Saudi Arabia’s former oil minister, Ali al-Naimi, is not worried about demand forecasts that suggest OPEC may have a hard time keeping prices high enough for everyone’s comfort thanks to the growing adoption of renewable energy systems and electric vehicles—the goal of climate change policies around the world.
Al-Naimi expressed his confidence that falling demand in certain industries will be compensated for by other segments, but stopped short of providing details.
Petrochemicals are seen as a major growth segment for the future of oil while demand for fuels declines as electric vehicles on the roads of the world multiply.
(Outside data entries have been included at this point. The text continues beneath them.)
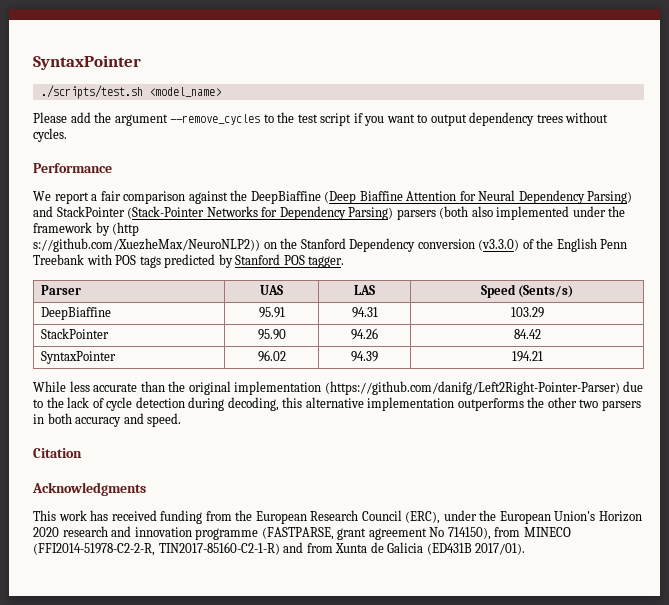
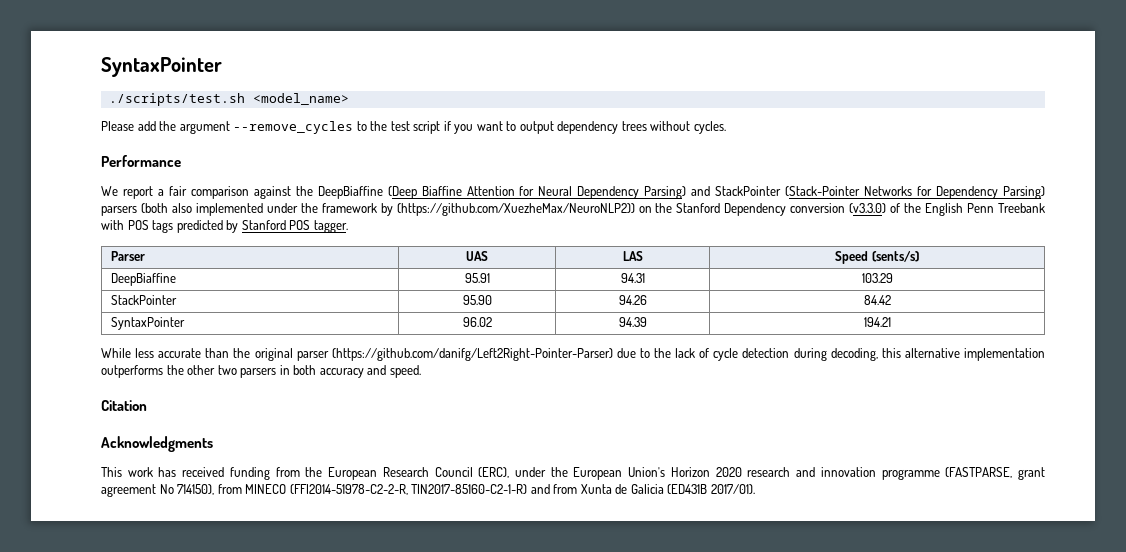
[112,222,140,236] [33,238,260,252] (http // s://github.com/XuezheMax/NeuroNLP2)) -> [396,203,635,216] (https://github.com/XuezheMax/NeuroNLP2))
[518,285,574,298] (Sents/s) -> [871,251,919,262] (sents/s)
[234,381,322,395] implementation -> [296,351,329,361] parser

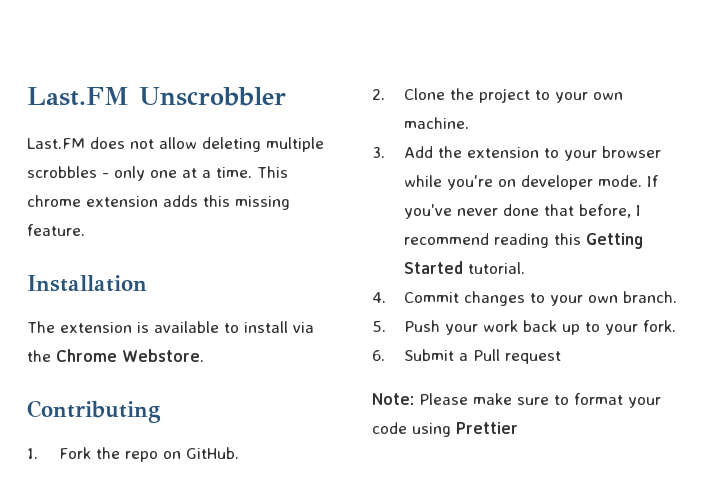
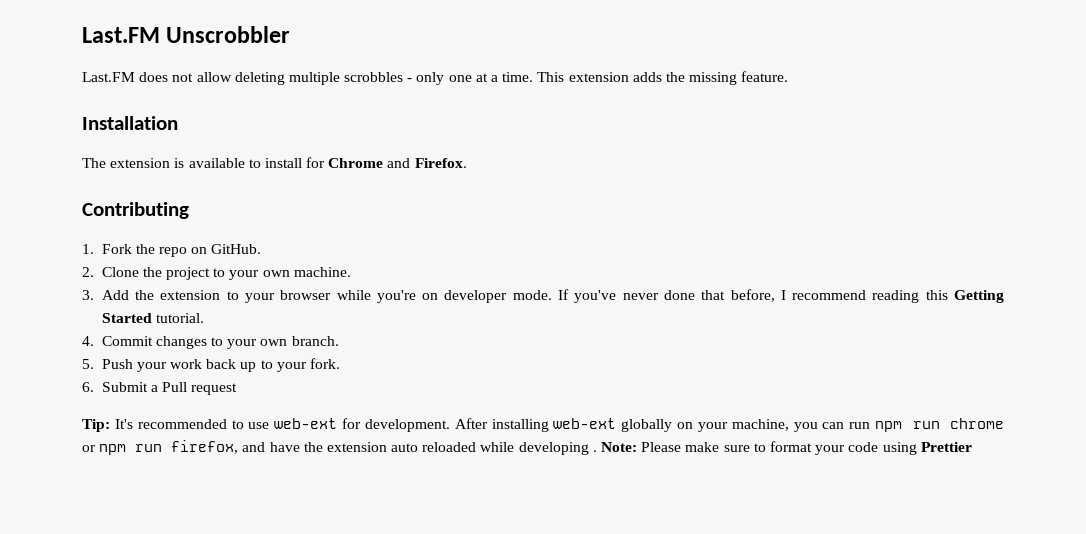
[27,195,81,207] chrome -> (565, 77) none
[203,195,230,207] this -> [665,72,685,82] the
[293,322,314,333] [27,349,204,362] via the Chrome Webstore. -> [306,157,467,168] for Chrome and Firefox.
(561, 357) none -> [82,418,1004,432] [82,440,597,455] Tip: It's recommended to use web-ext for development. After installing web-ext globally on your machine, you can run npm run chrome or npm run firefox, and have the extension auto reloaded while developing .

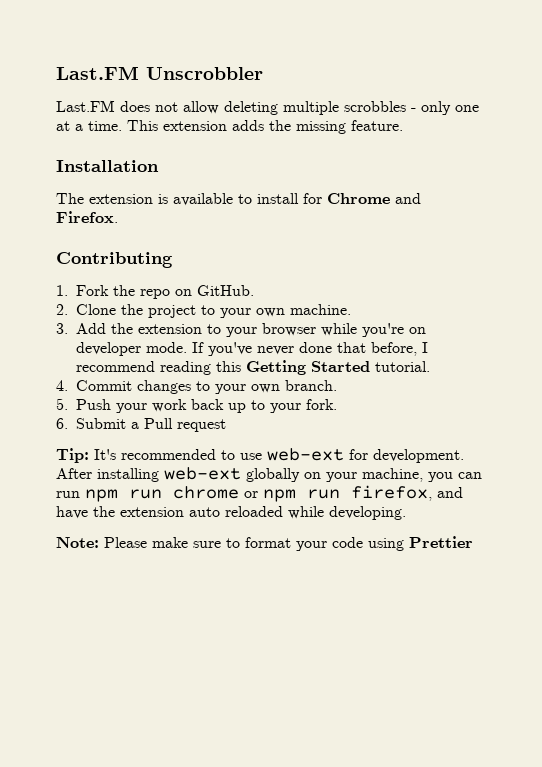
[518,442,597,455] developing . -> [329,506,406,520] developing. //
Aramco is investing heavily in petrochemical projects, and it doesn’t seem overly concerned about electric cars, perhaps with good reason.
Despite all the optimistic forecasts about EV adoption amid a string of government plans to phase out all internal combustion engine vehicles in the coming decades, over the medium term at least, ICE engine vehicles will continue to greatly outnumber EVs — even the optimistic forecasts agree on that point.
In tune with these projections, Aramco is investing in fuel-efficient engines in partnership with a U.S. lab. But at the same time, Saudi Arabia, which has an estimated 260 billion barrels of crude in reserves, is planning major renewable installations. That’s as clear an acknowledgement that renewables are here to stay as any.
Al-Naimi also acknowledges it. Speaking at an even in Bahrain, the former official said Saudi Arabia should diversify into minerals such as silica and into solar power.
Last month, the incumbent in Saudi Arabia’s Energy Ministry, Khalid al-Falih, said that the Kingdom’s total mineral resources are worth north of US$1.3 trillion, and that’s just the value of the raw materials, not counting the products that they can be turned into, al-Falih said. There are plans to increase Saudi Arabia’s base and precious metal production tenfold and make it one of the top ten aluminum producers globally.